Example: Credit cards are paid from checking. The mortgage balance is unaffected, and interest continues accruing at the same rate with no acceleration or benefit.

“Income” Flows Into the HELOC

HELOC System: Your entire paycheck and income from all sources goes directly into the HELOC. This immediately pushes the balance down which reduces the daily interest charged. Your income is working the moment it enters the account. Instead of sitting in checking earning nothing your money is reducing interest and opening up more available credit. This single change gives middle class families a natural and ongoing advantage without needing to earn more or change their lifestyle.

Example: A 6,000 paycheck is deposited directly into the HELOC, immediately reducing the balance from 175,000 to 169,000. Daily interest drops the same day from about 33.56 per day to about 32.41 per day. Interest is now calculated on the lower balance every day until expenses are paid as the interest is based off the average 30 day balance.
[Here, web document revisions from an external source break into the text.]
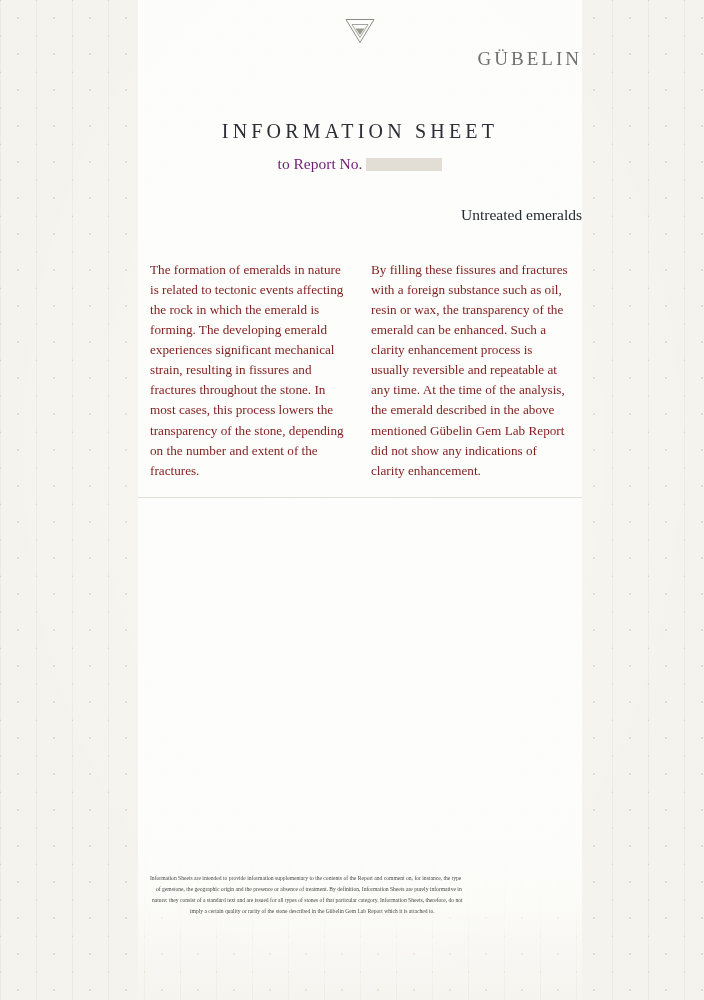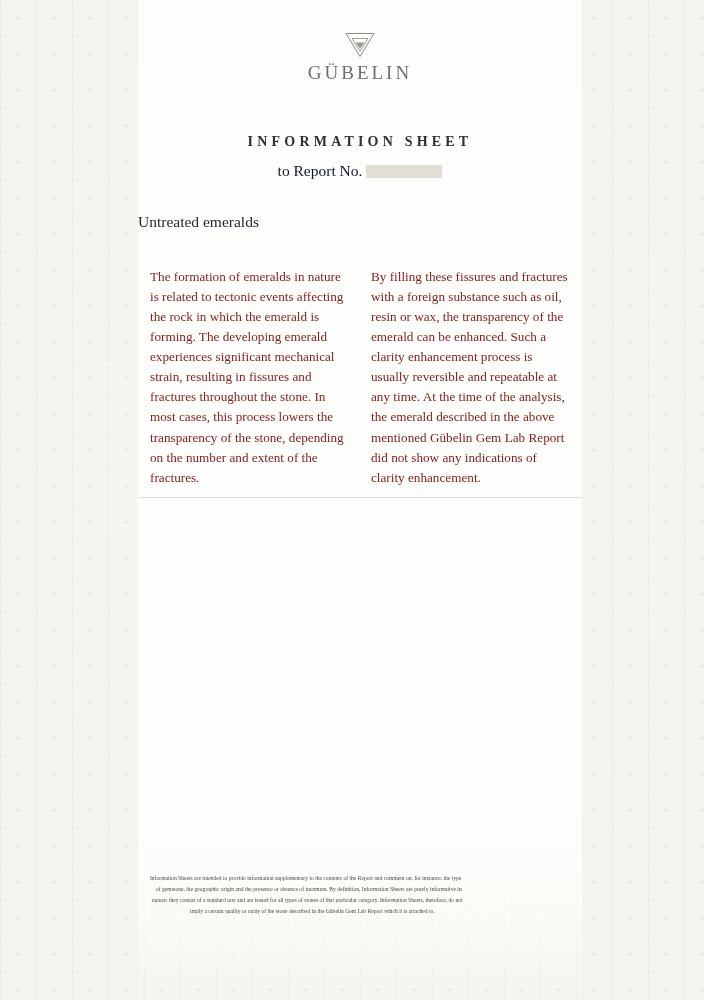--- a/index.html
+++ b/index.html
@@ -70,62 +70,62 @@
   #content {
     position: absolute;
     left: 138px;
     top: 0;
     width: 444px;
     height: 1000px;
   }
 
   
   .brand {
-    text-align: center;
-    padding-top: 32px;
+    text-align: right;
+    padding-top: 18px;
   }
   .brand-mark {
     display: block;
     margin: 0 auto 4px auto;
     width: 34px;
     height: 26px;
   }
   .brand-name {
     font-family: "Liberation Serif", serif;
     font-size: 19px;
     letter-spacing: 3.0px;
     color: #6f6f6f;
     font-weight: 400;
   }
 
   
   .title {
     text-align: center;
     margin-top: 50px;
-    font-size: 14px;
+    font-size: 20px;
     letter-spacing: 4.2px;
     color: #2e2e36;
-    font-weight: 700;
+    font-weight: 400;
   }
   .subtitle {
     text-align: center;
     margin-top: 12px;
     font-size: 15.5px;
-    color: #0f172a;
+    color: #701a75;
   }
   .redaction {
     display: inline-block;
     width: 76px;
     height: 13px;
     background: #e2ded6;
     vertical-align: -2px;
     margin-left: 4px;
   }
   .doc-subject {
-    text-align: left;
+    text-align: right;
     margin-top: 33px;
     font-size: 15.5px;
     color: #232a33;
   }
 
   
   .columns {
     display: flex;
     gap: 23px;
     margin-top: 36px;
Traditional Mortgage: Your paycheck lands in checking and sits there doing nothing. Meanwhile your mortgage balance stays the same until your one monthly payment leaves your account. All month long you pay maximum interest because nothing is lowering your mortgage balance between payments. Not to mention your mortgage often has escrow which is an annual/bi-annual payment for taxes and insurance that benefits the lender throughout the year until your bill is due.

Example: The 6,000 paycheck sits in checking. The mortgage balance remains at 175,000 for the entire month. Interest accrues daily on the full balance until the single monthly payment is applied.

Credit Cards & Expenses

Using the Credit Cards to Pay Monthly Expenses

HELOC System: You use the credit cards to pay your bills through the month. Since your paycheck lowered the balance when it came into your HELOC and your spending raises it only as needed the average daily balance stays lower. This reduces interest costs without requiring extra money. You still live your normal life but in a more efficient financial flow. No more escrow means you now benefit from that portion of your payments previously benefitting the lender.

Example: Monthly expenses of 3,000 are paid gradually on credit cards. The HELOC balance stays lower early in the month due to the paycheck deposit. Even as spending raises the balance, the average daily balance remains far below 175,000, reducing total interest for the month.

Traditional Mortgage: You spend money from checking and only touch the mortgage once a month. You get no benefit from your income between payment cycles which means you pay more interest and build equity very slowly.

Example: Expenses are paid from checking. The mortgage balance remains unchanged all month, so interest accrues on the full 175,000 regardless of income timing or spending behavior.